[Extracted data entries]
○ ○ ○ ○

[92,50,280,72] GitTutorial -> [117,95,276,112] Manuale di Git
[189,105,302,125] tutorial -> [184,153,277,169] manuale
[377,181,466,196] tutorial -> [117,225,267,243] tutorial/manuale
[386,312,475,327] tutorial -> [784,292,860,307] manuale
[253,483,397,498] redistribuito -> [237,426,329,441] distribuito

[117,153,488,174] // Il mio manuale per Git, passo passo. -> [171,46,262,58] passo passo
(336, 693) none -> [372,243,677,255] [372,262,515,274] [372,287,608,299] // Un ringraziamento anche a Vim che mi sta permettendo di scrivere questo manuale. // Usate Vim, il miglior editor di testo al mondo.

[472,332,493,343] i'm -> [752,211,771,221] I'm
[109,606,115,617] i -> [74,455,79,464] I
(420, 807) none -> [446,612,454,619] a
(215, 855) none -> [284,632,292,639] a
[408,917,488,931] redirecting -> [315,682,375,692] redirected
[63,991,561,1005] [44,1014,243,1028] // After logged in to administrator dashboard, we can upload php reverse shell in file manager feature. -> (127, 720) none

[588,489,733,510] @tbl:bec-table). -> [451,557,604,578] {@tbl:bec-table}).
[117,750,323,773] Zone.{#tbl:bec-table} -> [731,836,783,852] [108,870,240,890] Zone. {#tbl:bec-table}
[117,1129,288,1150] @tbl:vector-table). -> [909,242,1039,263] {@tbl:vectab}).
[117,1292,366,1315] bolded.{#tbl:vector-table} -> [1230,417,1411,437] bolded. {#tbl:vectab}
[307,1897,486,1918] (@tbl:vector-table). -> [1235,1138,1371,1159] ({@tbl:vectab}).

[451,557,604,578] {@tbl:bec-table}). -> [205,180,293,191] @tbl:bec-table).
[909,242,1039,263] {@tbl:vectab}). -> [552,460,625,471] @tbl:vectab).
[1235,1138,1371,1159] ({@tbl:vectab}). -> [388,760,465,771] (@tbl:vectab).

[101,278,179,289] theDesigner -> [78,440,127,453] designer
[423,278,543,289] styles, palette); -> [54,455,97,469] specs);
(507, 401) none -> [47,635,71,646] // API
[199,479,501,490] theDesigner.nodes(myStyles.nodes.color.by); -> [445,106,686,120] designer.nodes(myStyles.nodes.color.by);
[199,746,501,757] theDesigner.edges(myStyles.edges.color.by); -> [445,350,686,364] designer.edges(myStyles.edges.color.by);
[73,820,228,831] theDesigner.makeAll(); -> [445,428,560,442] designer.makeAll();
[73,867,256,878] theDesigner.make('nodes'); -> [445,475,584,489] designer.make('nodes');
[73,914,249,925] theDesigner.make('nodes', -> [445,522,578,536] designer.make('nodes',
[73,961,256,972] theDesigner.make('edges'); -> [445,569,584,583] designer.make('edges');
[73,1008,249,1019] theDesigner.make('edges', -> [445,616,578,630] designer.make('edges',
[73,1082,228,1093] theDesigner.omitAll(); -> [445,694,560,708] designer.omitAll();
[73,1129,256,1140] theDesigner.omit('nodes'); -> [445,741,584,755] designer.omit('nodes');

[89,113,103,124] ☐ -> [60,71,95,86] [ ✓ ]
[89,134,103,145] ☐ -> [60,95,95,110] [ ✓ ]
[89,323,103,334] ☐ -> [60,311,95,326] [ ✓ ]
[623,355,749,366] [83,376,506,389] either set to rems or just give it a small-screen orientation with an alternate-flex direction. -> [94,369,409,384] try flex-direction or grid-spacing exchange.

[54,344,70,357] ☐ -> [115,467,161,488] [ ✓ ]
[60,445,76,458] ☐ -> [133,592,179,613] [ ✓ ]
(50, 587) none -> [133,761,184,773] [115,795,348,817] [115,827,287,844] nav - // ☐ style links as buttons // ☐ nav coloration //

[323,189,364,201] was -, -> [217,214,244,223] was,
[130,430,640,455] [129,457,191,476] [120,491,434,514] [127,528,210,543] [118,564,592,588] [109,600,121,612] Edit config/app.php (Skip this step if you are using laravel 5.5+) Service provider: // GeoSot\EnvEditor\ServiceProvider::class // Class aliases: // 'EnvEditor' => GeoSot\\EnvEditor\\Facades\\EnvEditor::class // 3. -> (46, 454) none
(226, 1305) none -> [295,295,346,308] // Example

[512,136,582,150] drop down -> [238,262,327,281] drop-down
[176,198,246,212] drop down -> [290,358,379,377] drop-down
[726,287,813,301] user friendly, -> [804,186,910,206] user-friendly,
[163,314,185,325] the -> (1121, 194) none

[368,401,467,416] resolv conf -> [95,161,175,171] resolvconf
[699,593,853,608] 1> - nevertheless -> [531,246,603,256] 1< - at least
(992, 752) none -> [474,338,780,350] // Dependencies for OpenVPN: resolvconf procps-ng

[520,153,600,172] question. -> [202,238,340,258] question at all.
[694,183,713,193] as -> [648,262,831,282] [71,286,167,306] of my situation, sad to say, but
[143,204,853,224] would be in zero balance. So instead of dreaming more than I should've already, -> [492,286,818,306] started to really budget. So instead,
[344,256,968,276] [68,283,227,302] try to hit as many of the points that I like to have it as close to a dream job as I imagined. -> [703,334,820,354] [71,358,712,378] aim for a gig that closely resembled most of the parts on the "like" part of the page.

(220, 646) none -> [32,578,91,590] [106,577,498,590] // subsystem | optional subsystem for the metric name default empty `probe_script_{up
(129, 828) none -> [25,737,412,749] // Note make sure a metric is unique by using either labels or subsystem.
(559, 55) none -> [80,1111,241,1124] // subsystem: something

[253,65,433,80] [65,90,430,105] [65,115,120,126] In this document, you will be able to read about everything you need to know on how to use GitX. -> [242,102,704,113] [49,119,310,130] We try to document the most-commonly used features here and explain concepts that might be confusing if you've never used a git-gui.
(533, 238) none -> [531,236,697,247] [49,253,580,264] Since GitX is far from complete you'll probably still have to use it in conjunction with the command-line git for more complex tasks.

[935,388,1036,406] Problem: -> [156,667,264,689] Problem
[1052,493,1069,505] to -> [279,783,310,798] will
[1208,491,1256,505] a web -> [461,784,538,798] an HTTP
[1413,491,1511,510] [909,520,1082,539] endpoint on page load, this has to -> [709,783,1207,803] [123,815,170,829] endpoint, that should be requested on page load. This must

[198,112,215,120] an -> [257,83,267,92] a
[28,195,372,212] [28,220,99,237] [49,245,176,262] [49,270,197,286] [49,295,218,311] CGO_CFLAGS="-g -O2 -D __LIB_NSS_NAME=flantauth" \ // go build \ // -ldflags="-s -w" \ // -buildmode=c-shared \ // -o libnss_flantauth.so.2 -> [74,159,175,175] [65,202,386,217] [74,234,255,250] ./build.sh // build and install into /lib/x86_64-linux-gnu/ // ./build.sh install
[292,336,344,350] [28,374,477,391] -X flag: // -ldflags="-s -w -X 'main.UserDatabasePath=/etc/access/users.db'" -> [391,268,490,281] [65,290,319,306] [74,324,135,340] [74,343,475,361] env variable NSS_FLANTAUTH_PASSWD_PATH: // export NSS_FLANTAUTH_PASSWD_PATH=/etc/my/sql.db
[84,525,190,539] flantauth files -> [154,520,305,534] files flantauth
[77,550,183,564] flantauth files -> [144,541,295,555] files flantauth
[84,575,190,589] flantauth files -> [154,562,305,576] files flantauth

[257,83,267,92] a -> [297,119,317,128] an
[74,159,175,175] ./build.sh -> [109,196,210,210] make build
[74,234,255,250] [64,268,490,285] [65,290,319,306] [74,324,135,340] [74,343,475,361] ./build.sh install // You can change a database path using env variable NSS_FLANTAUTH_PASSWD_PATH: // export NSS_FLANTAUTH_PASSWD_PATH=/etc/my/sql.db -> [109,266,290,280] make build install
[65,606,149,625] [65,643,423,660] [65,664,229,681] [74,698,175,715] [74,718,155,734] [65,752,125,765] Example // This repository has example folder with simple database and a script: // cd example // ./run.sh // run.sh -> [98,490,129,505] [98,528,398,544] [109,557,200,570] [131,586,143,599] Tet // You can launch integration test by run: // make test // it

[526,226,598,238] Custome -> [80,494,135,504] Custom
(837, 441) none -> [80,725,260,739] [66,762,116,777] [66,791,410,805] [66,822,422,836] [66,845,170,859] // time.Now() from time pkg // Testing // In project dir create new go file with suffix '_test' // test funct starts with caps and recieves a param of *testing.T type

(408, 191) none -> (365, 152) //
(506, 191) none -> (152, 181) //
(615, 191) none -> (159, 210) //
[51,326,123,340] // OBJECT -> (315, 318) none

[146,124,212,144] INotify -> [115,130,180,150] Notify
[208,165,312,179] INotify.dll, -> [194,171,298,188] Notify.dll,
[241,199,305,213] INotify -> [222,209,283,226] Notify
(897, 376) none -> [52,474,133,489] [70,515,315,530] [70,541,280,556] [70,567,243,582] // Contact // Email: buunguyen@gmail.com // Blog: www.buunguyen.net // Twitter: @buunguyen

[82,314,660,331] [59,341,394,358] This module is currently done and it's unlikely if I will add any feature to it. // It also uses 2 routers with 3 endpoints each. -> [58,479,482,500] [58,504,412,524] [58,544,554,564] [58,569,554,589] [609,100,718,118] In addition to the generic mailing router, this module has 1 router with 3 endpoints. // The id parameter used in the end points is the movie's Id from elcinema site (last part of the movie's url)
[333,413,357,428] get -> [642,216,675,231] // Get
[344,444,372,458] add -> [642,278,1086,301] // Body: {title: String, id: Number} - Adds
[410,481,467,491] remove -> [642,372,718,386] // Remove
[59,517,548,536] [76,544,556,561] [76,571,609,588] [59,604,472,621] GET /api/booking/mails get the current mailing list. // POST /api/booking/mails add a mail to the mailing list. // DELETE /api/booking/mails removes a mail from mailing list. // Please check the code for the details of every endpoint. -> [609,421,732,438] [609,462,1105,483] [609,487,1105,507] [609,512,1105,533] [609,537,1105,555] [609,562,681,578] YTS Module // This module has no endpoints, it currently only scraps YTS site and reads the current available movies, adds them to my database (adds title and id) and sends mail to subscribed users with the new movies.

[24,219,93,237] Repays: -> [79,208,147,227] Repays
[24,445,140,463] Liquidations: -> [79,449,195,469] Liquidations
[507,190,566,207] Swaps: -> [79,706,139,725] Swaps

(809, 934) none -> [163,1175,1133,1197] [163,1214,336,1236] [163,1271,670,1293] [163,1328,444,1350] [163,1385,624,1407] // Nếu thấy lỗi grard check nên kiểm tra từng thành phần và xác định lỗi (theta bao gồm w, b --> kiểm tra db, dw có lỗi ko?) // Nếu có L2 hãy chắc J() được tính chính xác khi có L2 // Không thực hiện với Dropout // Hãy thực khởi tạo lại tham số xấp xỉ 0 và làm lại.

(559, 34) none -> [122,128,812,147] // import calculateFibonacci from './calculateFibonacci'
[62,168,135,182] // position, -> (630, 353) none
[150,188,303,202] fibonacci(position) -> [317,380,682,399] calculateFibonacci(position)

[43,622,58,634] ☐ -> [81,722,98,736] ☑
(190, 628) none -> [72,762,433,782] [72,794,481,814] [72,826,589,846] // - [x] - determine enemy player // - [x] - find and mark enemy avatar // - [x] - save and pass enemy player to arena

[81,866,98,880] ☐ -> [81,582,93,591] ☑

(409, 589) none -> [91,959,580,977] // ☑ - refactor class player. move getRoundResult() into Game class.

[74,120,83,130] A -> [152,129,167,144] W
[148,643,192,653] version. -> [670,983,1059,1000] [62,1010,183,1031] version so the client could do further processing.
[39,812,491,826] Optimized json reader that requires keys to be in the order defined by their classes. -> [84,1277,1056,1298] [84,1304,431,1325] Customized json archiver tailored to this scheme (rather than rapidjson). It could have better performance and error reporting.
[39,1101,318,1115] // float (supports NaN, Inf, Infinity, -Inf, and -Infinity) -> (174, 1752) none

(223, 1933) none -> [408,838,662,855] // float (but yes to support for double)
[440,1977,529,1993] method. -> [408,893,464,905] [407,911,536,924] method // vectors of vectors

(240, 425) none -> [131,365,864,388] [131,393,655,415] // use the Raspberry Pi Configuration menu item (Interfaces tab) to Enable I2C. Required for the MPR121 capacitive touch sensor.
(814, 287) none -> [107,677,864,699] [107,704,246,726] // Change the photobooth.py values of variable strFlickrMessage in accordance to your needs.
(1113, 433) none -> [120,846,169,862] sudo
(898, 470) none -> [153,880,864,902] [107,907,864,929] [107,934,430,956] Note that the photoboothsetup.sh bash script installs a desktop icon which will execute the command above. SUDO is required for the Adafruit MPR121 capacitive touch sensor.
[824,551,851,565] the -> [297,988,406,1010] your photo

○ ○ ○ ○

- Exercise objective -
Please reproduce the lines from the line with "(533, 238) none" to the line with "[198,112,215,120] an -> [257,83,267,92] a", both ends included, exactly as they appear above.

- Response area -
(533, 238) none -> [531,236,697,247] [49,253,580,264] Since GitX is far from complete you'll probably still have to use it in conjunction with the command-line git for more complex tasks.

[935,388,1036,406] Problem: -> [156,667,264,689] Problem
[1052,493,1069,505] to -> [279,783,310,798] will
[1208,491,1256,505] a web -> [461,784,538,798] an HTTP
[1413,491,1511,510] [909,520,1082,539] endpoint on page load, this has to -> [709,783,1207,803] [123,815,170,829] endpoint, that should be requested on page load. This must

[198,112,215,120] an -> [257,83,267,92] a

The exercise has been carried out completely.